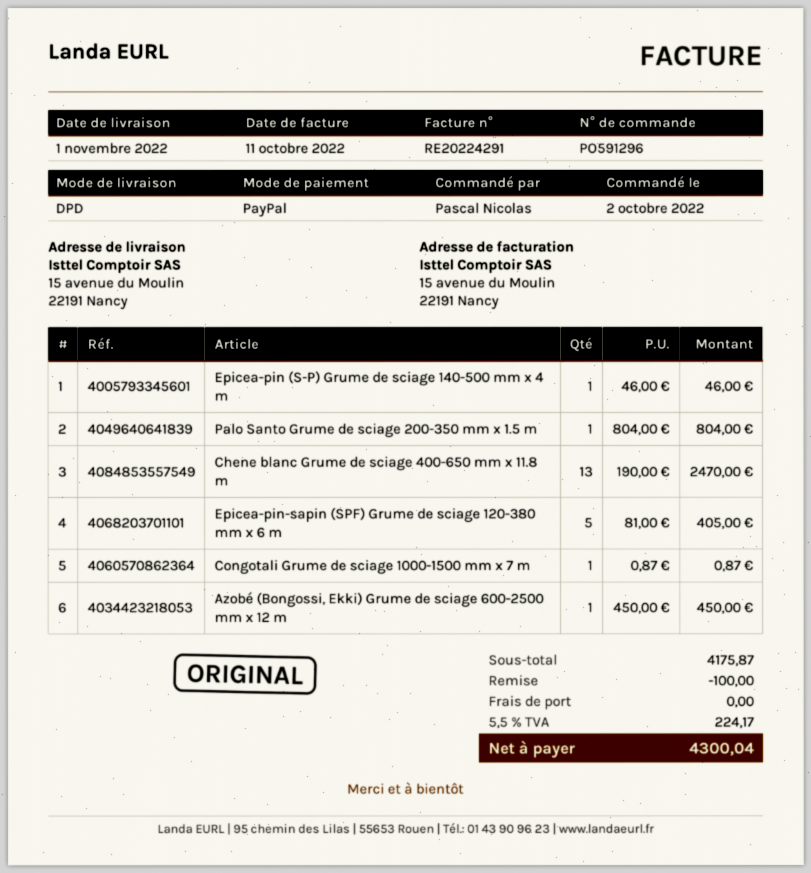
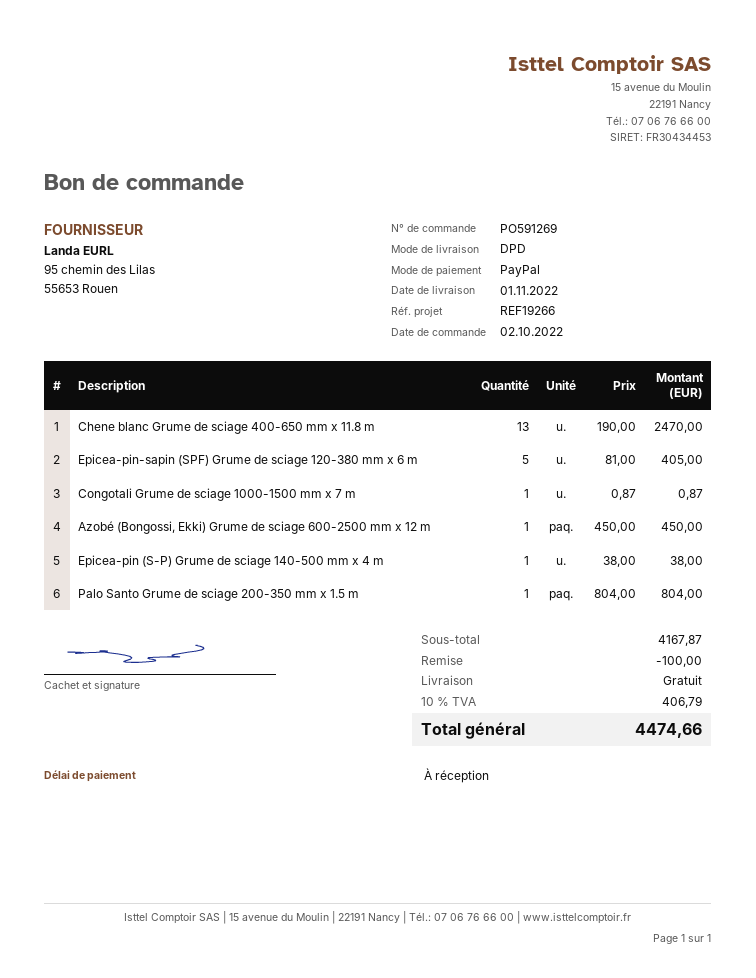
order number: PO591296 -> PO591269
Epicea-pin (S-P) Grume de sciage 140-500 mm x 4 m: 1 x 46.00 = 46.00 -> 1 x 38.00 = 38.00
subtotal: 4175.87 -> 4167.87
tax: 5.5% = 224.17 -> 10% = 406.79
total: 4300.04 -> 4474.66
* * *
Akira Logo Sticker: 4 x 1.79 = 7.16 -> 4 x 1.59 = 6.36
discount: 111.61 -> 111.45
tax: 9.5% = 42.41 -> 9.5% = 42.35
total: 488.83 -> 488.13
==
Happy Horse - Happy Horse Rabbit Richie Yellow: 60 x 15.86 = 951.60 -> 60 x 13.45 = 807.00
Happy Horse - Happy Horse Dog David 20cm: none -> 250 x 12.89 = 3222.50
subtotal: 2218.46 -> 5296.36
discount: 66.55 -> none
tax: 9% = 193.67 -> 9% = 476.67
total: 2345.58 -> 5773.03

» **What this task involves**
What you give back must be the stretch above, starting at the line with "order number: PO591296 -> PO591269" and ending at the line with "total: 4300.04 -> 4474.66", copied exactly.

» **Response below**
order number: PO591296 -> PO591269
Epicea-pin (S-P) Grume de sciage 140-500 mm x 4 m: 1 x 46.00 = 46.00 -> 1 x 38.00 = 38.00
subtotal: 4175.87 -> 4167.87
tax: 5.5% = 224.17 -> 10% = 406.79
total: 4300.04 -> 4474.66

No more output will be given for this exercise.